Your output must be the line containing "[62,1127,294,1165] Fri, Jul" followed by every later line in the entries below, all copied exactly.

:: Extracted material ::

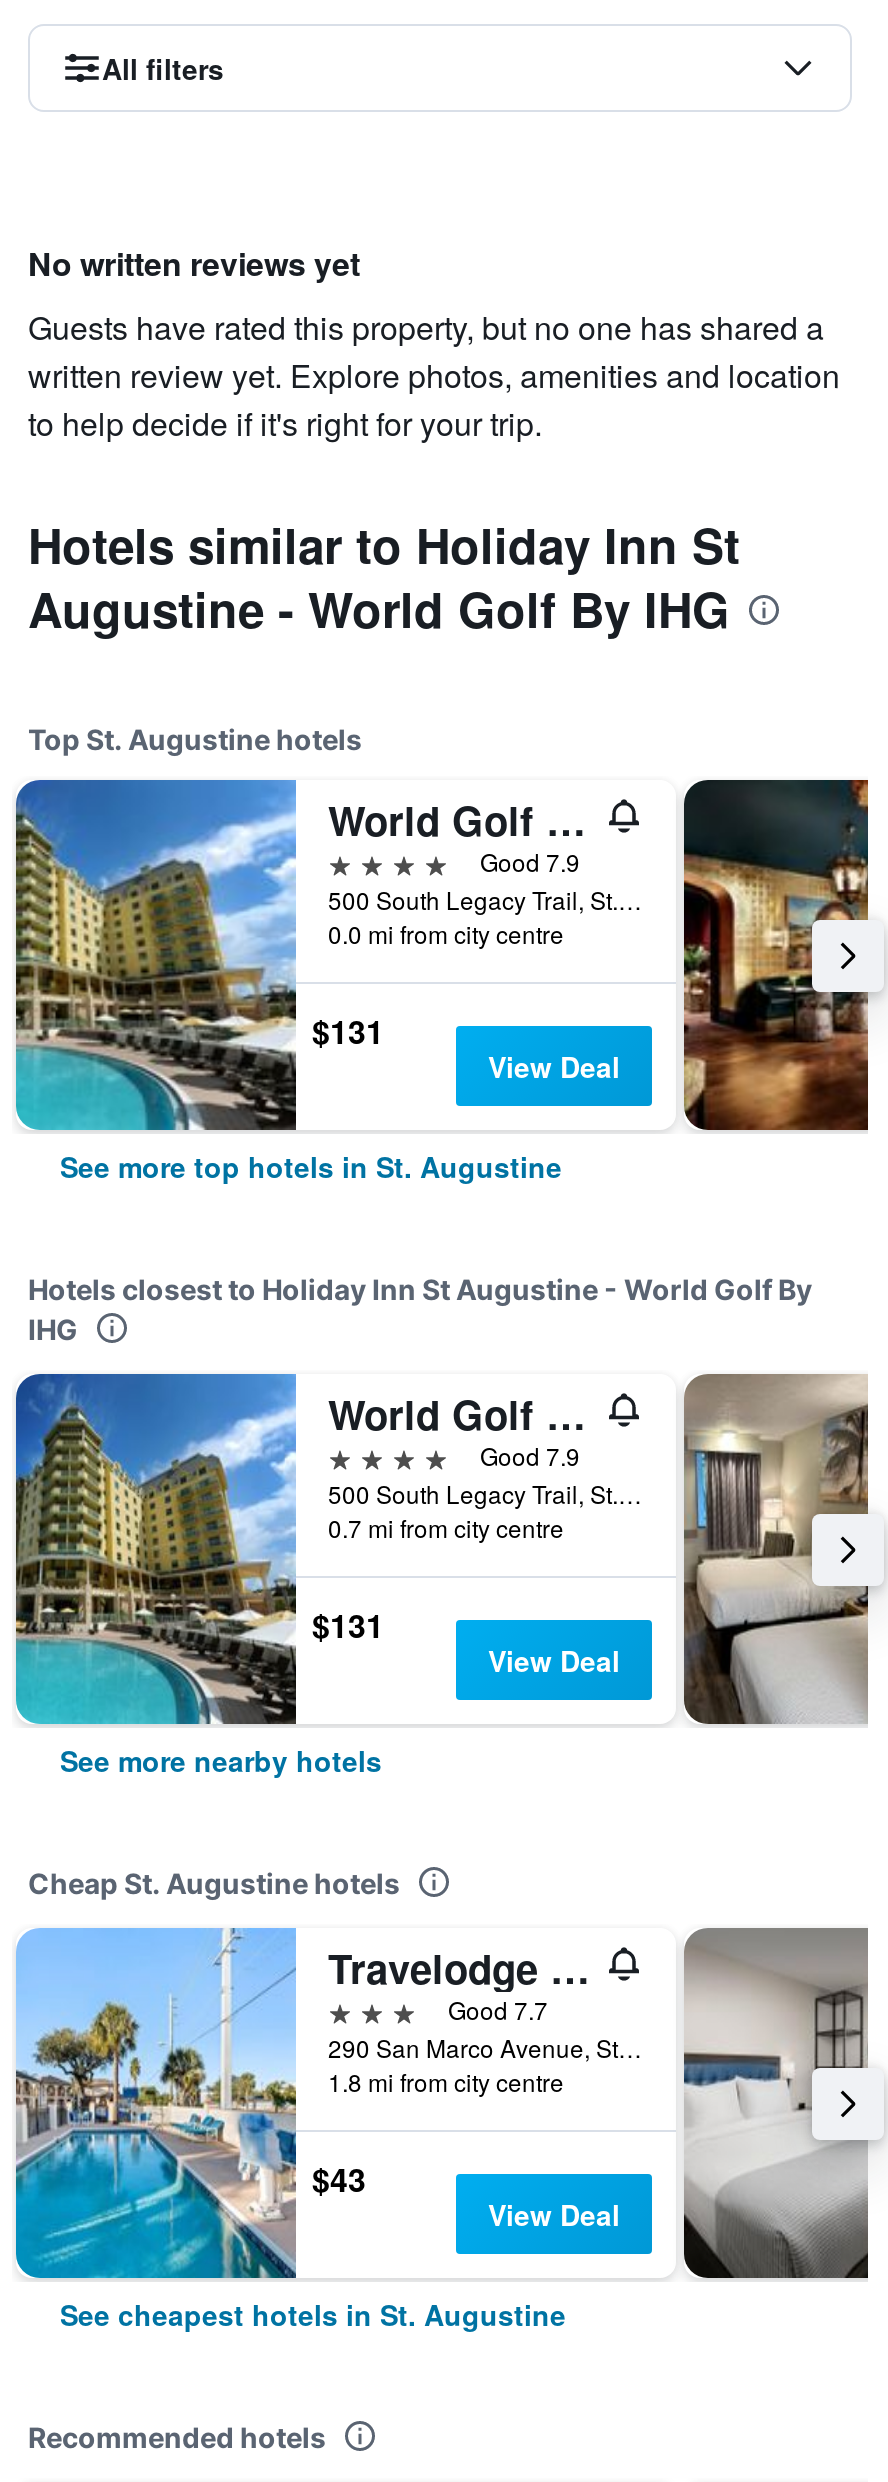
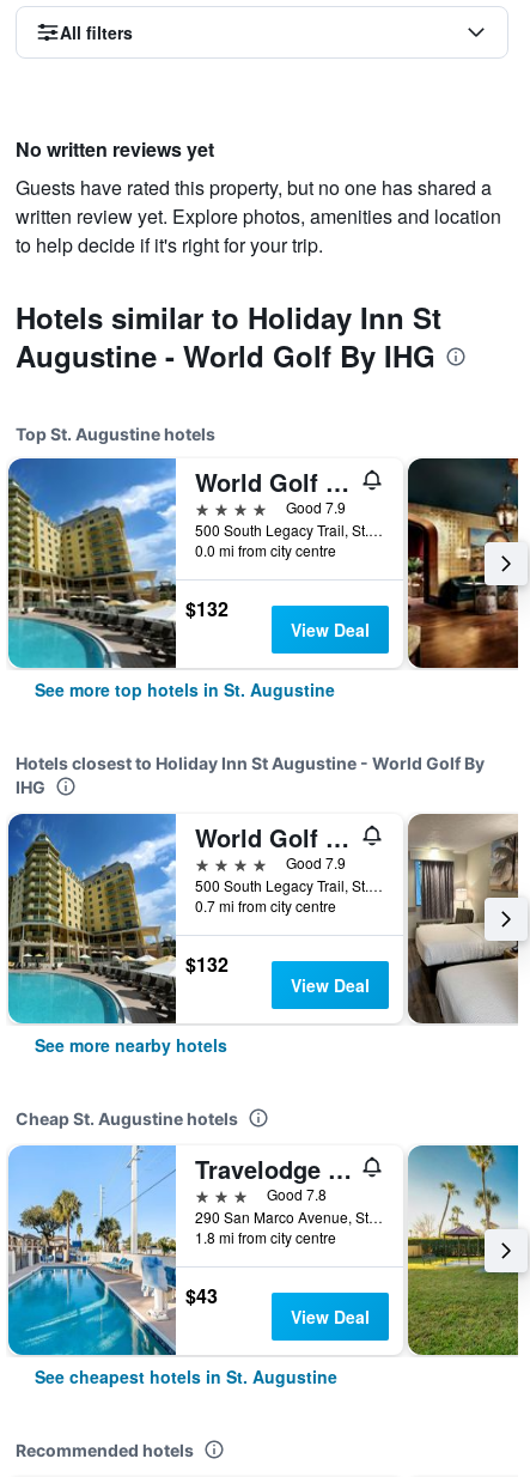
[312,1009,384,1055] $131 -> [185,595,229,623] $132
[312,1603,384,1649] $131 -> [185,951,229,978] $132
[682,1926,870,2280] [image] -> [407,1144,519,1356] [image]
[448,1992,548,2026] Good 7.7 -> [267,1184,327,1204] Good 7.8

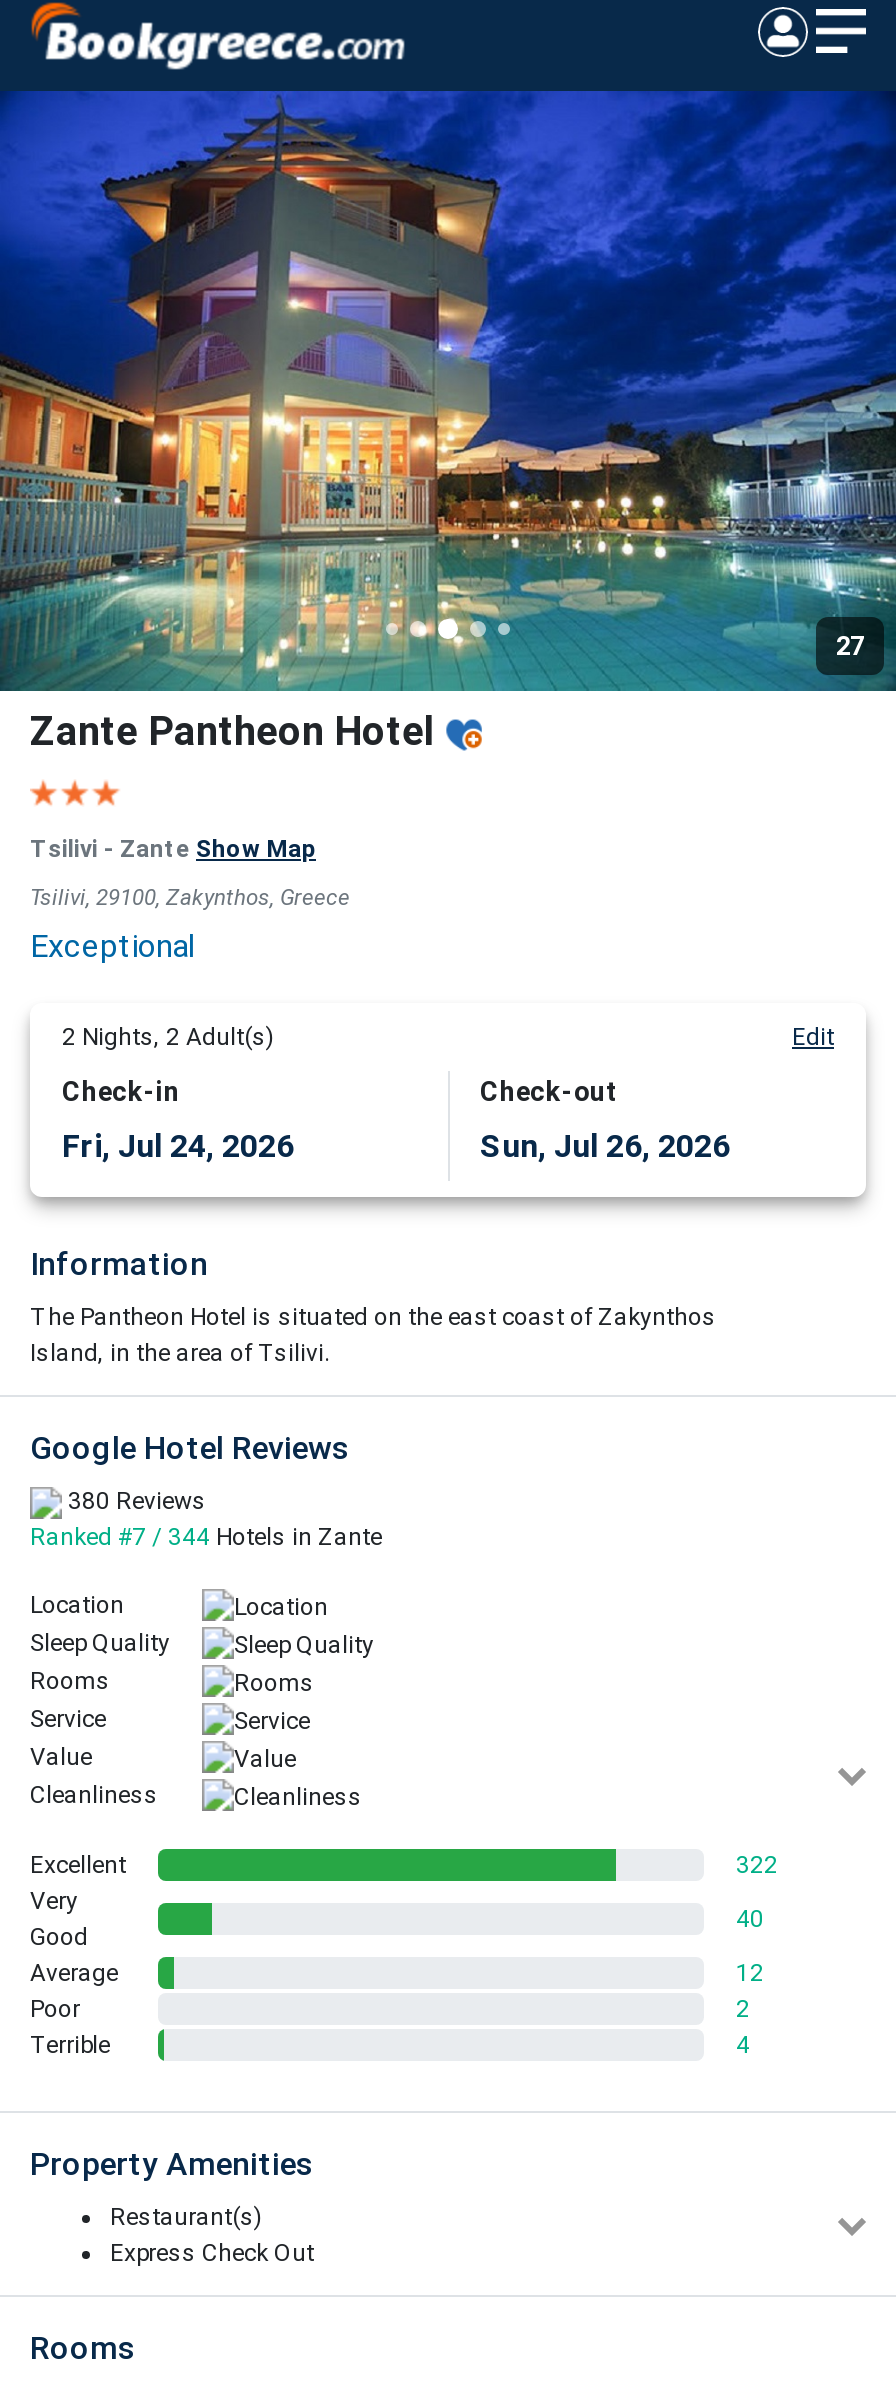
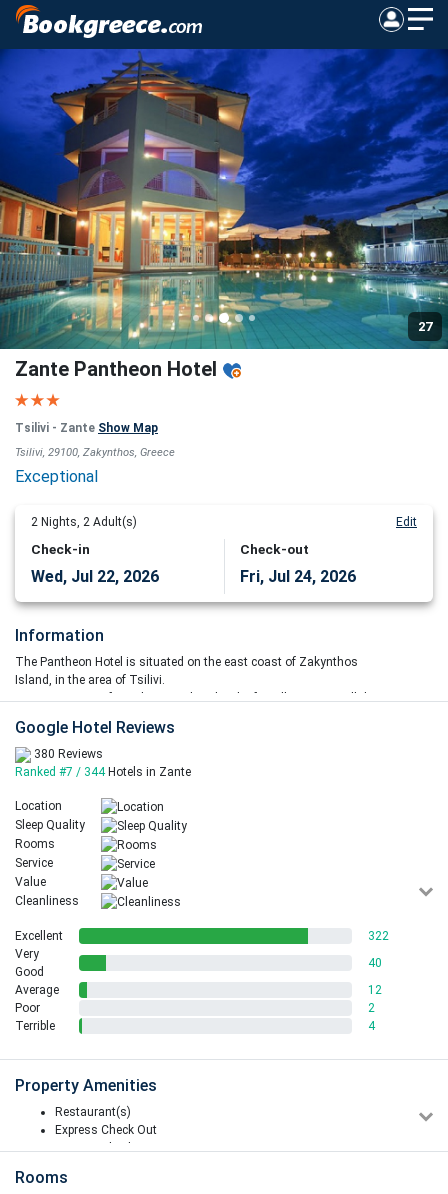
[62,1127,294,1165] Fri, Jul 24, 2026 -> [31,567,159,586] Wed, Jul 22, 2026
[480,1127,730,1165] Sun, Jul 26, 2026 -> [240,567,356,586] Fri, Jul 24, 2026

:::

# Answer section
[62,1127,294,1165] Fri, Jul 24, 2026 -> [31,567,159,586] Wed, Jul 22, 2026
[480,1127,730,1165] Sun, Jul 26, 2026 -> [240,567,356,586] Fri, Jul 24, 2026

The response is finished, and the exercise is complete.